Même si l’objectif visé par tous ces efforts est totalement noble, les moyens employés invitent à la réflexion. En effet, l’on peut se demander s’il n’existait pas d’autres options plus rassurantes. Les transporteurs, le président du Syndicat des transporteurs routiers, Gora Khouma, en tête, ont toujours demandé aux autorités de mettre l’accent sur la route de contournement. Une façon plus flegmatique d’envisager les sautes d’humeur du dictateur gambien, toujours prompt à faire bloquer le bac de Fafarafégné au gré de ses humeurs. En effet, périodiquement, les voyageurs en partance vers le Sud du pays sont contraints de subir les lubies des douaniers et policiers gambiens si ce ne sont pas les autorités elles-mêmes qui font la preuve de leur mauvaise volonté.

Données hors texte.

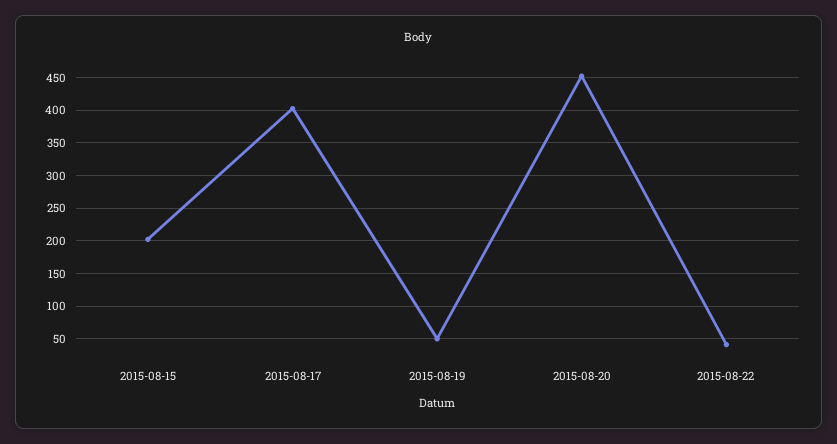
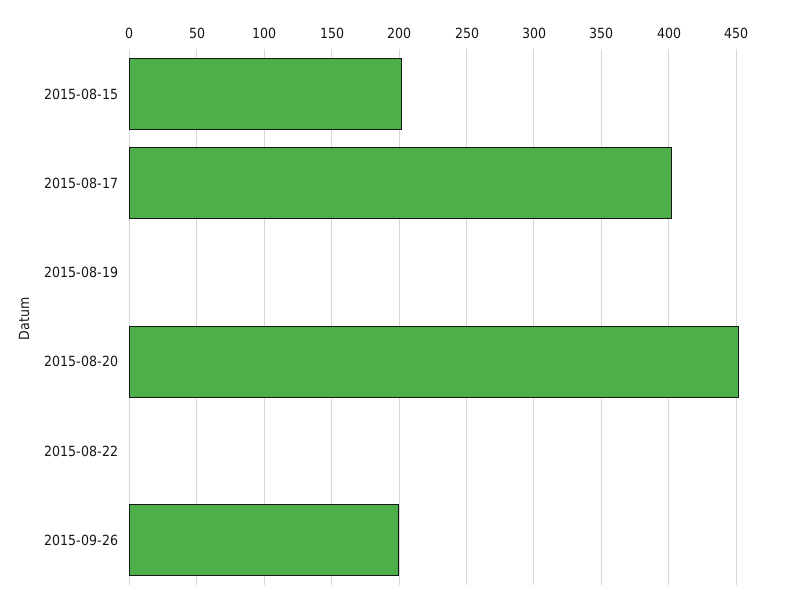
2015-08-19: 50 -> 0
2015-08-22: 40 -> 0
2015-09-26: none -> 200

Renforcement de la coopération avec la Gambie
Devant ces cas de figures, n’aurait-il pas été plus bénéfique pour le Sénégal de marquer son indépendance vis-à-vis du territoire gambien ? Une option qu’auraient privilégiée les transporteurs sénégalais, à savoir la réhabilitation de la route de contournement qui traverse Kaolack, Tamba, Vélingara et Kolda pour arriver à Ziguinchor. Il faut dire que les Américains, à travers le Millenium challenge account (Mca), ont déjà pris la mesure de l’importance de cette dorsale et engagé la réhabilitation de la Rn6. La logique voudrait que l’Etat du Sénégal vienne en appoint et réhabilite l’axe en entier, surtout dans sa partie septentrionale sérieusement dégradée. Mais au contraire, les autorités ont visiblement décidé d’opter pour des solutions qui renforcent encore la dépendance du Sénégal vis-à-vis du voisin gambien.